We are not tools. We're often accused of using other people as tools, but I see quite the opposite going on here. Advocacy for a child belongs to the parent, but advocacy for the disability community belongs to the disability community. I love allies with all my soul. Anyone who says it's appropriate for allies to have more voice is not my ally.

The comments have been very interesting. I daresay they're more productive than the 'dialogue'. There have been some visitors who already get it. There are some who may never get it. But it looks like in the comment section, actual exchange of ideas is happening.

Twitter has been a nightmare, apparently. I'm not involved in any of the conversations, I would just like to register that based on screenshots I've seen, some people I used to think get it clearly don't. You aren't our ally if you tell people they don't need to try to understand us-especially if you are loudly demanding that we "have to understand" your point of view as a parent.

Overall I find the whole thing very disheartening. There was a genuine attempt at outreach from autistic people. There has been so much smacking down and hypocrisy. The upside is now I have a nice condensed example of exactly what I am talking about when I talk about the dismissal of advocates and abuse of the power differential that parents & professionals engage in whenever we do our thing.

That isn't what I want though. I want more. I wanted to be shown that my defensiveness around parent-advocates is generally unnecessary. I wanted the power differential to be addressed. I wanted an acknowledgement that disabled people are the primary stakeholders in discussions about disability. I wanted to be shown that parent-advocates, like disabled-advocates, are doing the best they can, that they will try to understand, that they can and will listen.

What I got was: Parents want disabled kids to talk and disabled adults to shut up. I hate being right so often.

Thursday, September 22, 2011

Crabbier Than Usual

This has very little to do with autism or advocacy at all, but the whole blogomania thing (and associated crabbiness) does have a reason.

It even has a reason beyond "people are shitheads, the patriarchy are shitheads, and the tragedy model of disability pisses me off!"

I was in a car accident Friday. It was low speed, no one is going to die, I was the only person hurt as far as I know.

BUT

I hurt like hell. I have no idea how I jacked up my back so much, but it hurts worse than a lot of gymnastics injuries I have had. Not being ready for the impact and jerking around probably is involved, I have no idea. Whatever.

Pain isn't my cup of tea. Vicodin tends to make me a bit cranky. Flexeril doesn't do wonders for my processing. And being bored off my ass because I can't do anything physical just makes all that worse. Oh, and being told that they're sure it's nothing because I can touch my toes? Yeah, not sure how to feel about that because I have Ehlers-Danlos Syndrome so of course I can touch my damn toes! and it's hurt since Friday and hurts worse and I'm a whiney baby. And I'm not even going there with the ER report, oh god.

But--we can expect more wangsty posts at least?

Wednesday, September 21, 2011

They taught me to not opine.

One of the main goals of autism 'treatment' is passivity. Unfortunately, they succeed at that. A lot.

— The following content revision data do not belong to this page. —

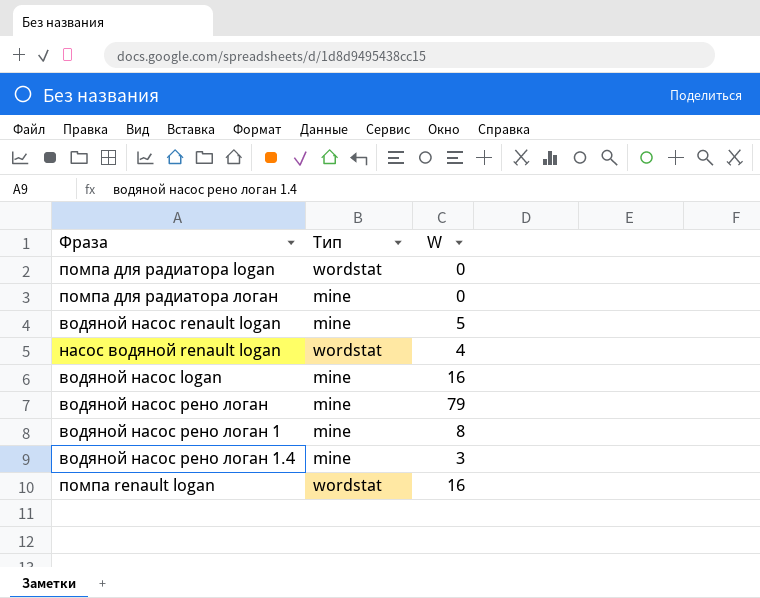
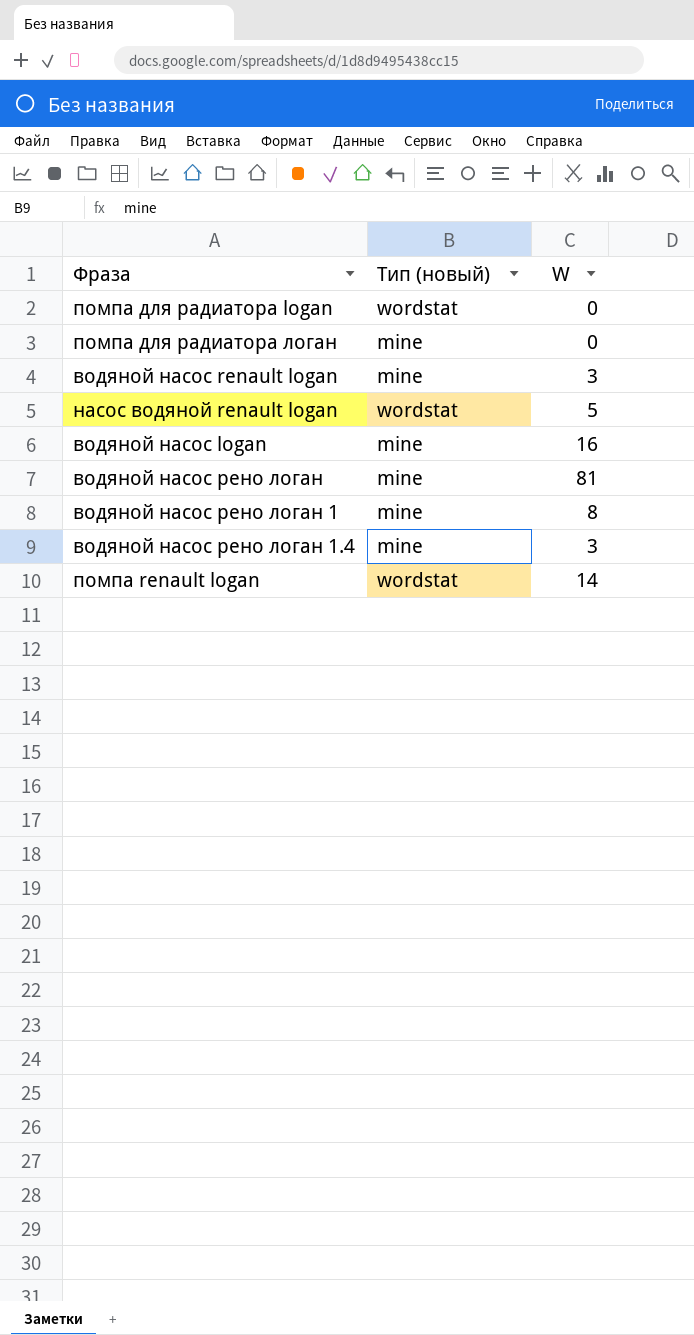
column name: Тип -> Тип (новый)
водяной насос renault logan | W: 5 -> 3
насос водяной renault logan | W: 4 -> 5
водяной насос рено логан | W: 79 -> 81
помпа renault logan | W: 16 -> 14

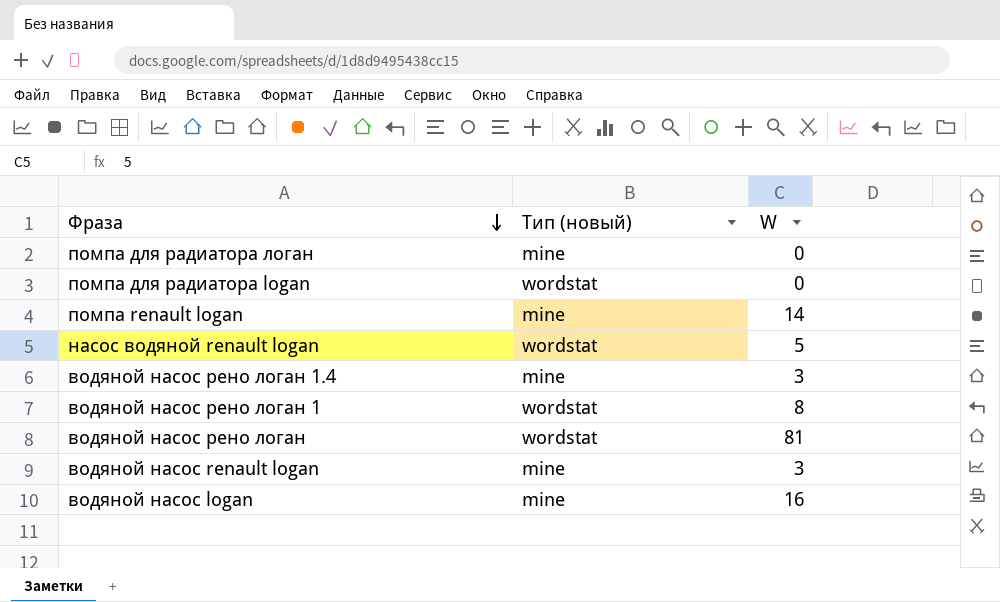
row order: none -> Фраза descending
помпа renault logan | Тип (новый): wordstat -> mine
водяной насос рено логан 1 | Тип (новый): mine -> wordstat
водяной насос рено логан | Тип (новый): mine -> wordstat

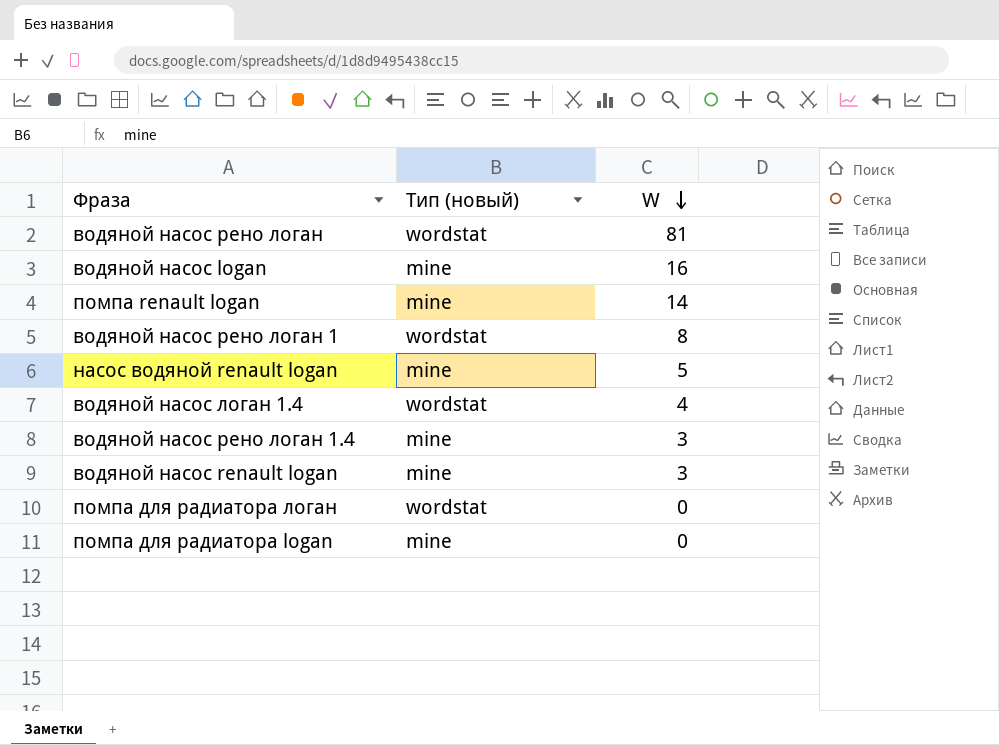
row order: Фраза descending -> W descending
насос водяной renault logan | Тип (новый): wordstat -> mine
row водяной насос логан 1.4: none -> wordstat | 4
помпа для радиатора логан | Тип (новый): mine -> wordstat
помпа для радиатора logan | Тип (новый): wordstat -> mine

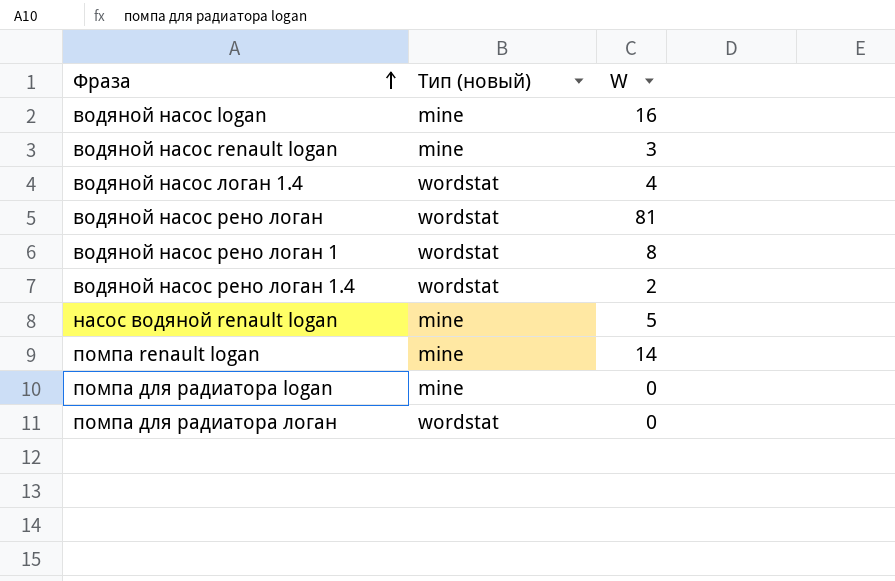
row order: W descending -> Фраза ascending
водяной насос рено логан 1.4 | Тип (новый): mine -> wordstat
водяной насос рено логан 1.4 | W: 3 -> 2

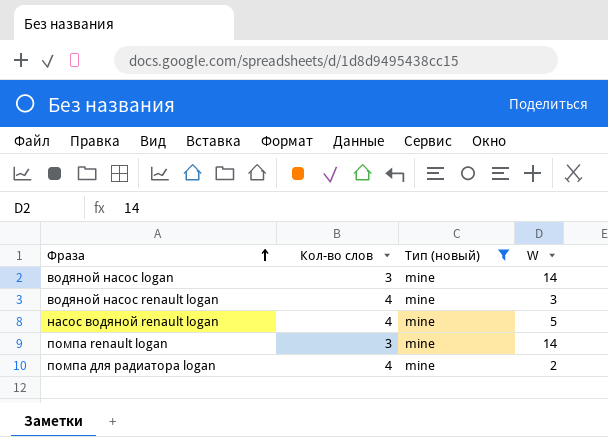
filter: none -> Тип (новый) = mine
column Кол-во слов | position: none -> 2
водяной насос logan | W: 16 -> 14
помпа для радиатора logan | W: 0 -> 2

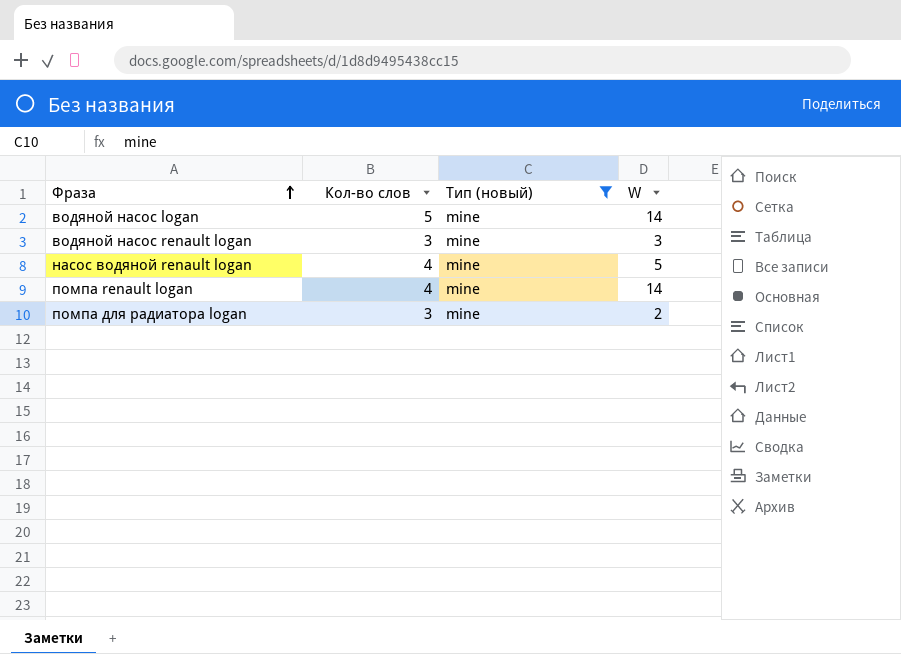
водяной насос logan | Кол-во слов: 3 -> 5
водяной насос renault logan | Кол-во слов: 4 -> 3
помпа renault logan | Кол-во слов: 3 -> 4
помпа для радиатора logan | Кол-во слов: 4 -> 3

Those of you who know me are laughing your asses off right now, because "passive" isn't the adjective most people think of when they think of me. But none of you know what it is to be inside my head.

They taught me that having an opinion is wrong. They taught me that wanting a say in what happens is wrong. They taught me that what I think and feel is far less valid than what anyone else thinks, feels, and wants. They taught me that standing my ground is among the worst things I can do.

And I internalized that.

I know, none of you believe me, because if there's anything I am known for it is standing my ground. But keep in mind-I don't give 2 shits what most people think, especially internet people. If I do give 2 shits what someone thinks on the internet, chances are good we are on the same side. We are fighting through the same things. And the stuff I stand my ground on, that I fight for with the whole of my being, it's often a literal matter of life and death-if not my life, someone's, somewhere. And that's worth it.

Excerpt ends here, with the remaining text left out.